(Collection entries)
········
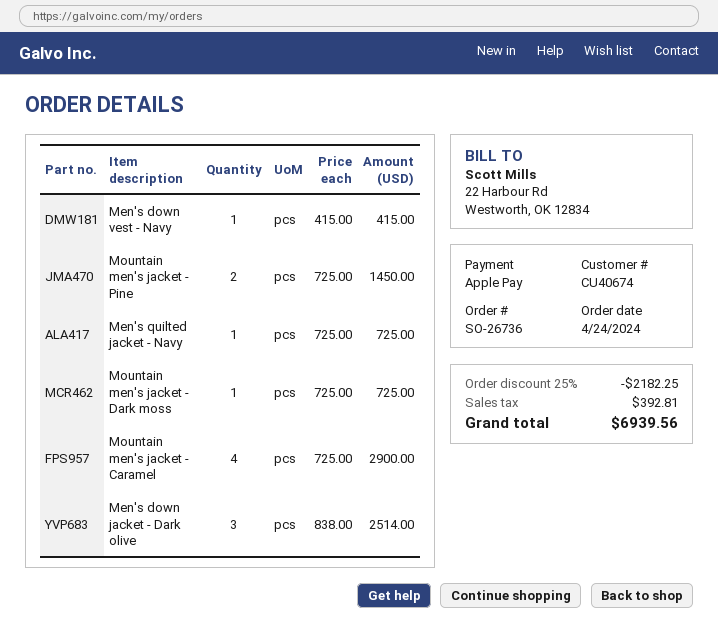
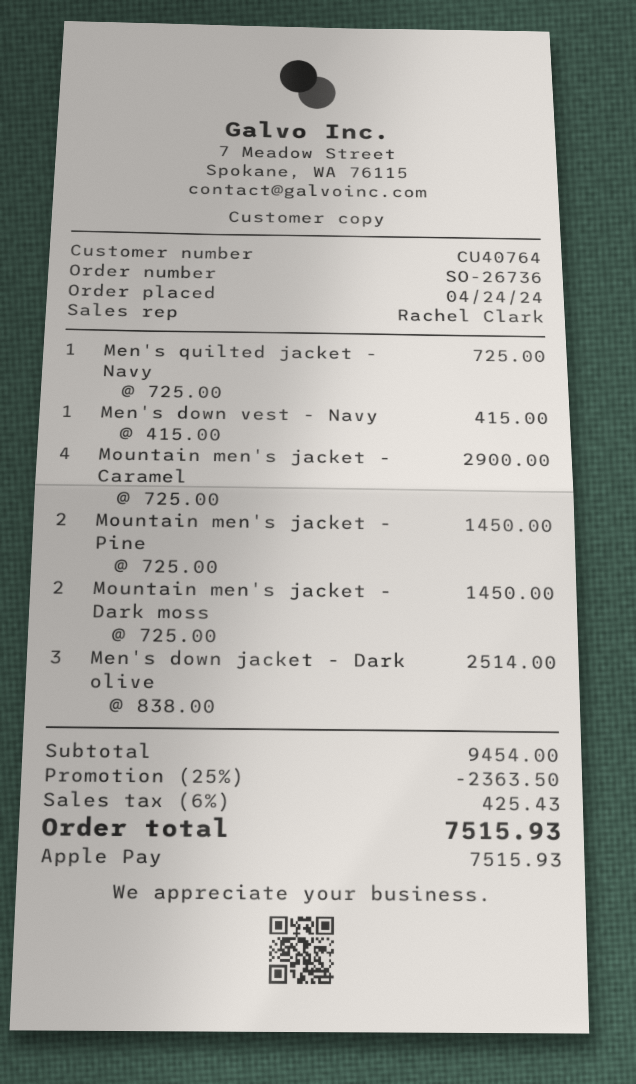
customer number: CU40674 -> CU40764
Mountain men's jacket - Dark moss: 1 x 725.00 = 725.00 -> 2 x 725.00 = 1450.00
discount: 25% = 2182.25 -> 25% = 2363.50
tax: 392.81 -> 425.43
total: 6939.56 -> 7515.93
········
Task requirements> The lines above must be transcribed exactly, with every picture left out.

Final answer>
customer number: CU40674 -> CU40764
Mountain men's jacket - Dark moss: 1 x 725.00 = 725.00 -> 2 x 725.00 = 1450.00
discount: 25% = 2182.25 -> 25% = 2363.50
tax: 392.81 -> 425.43
total: 6939.56 -> 7515.93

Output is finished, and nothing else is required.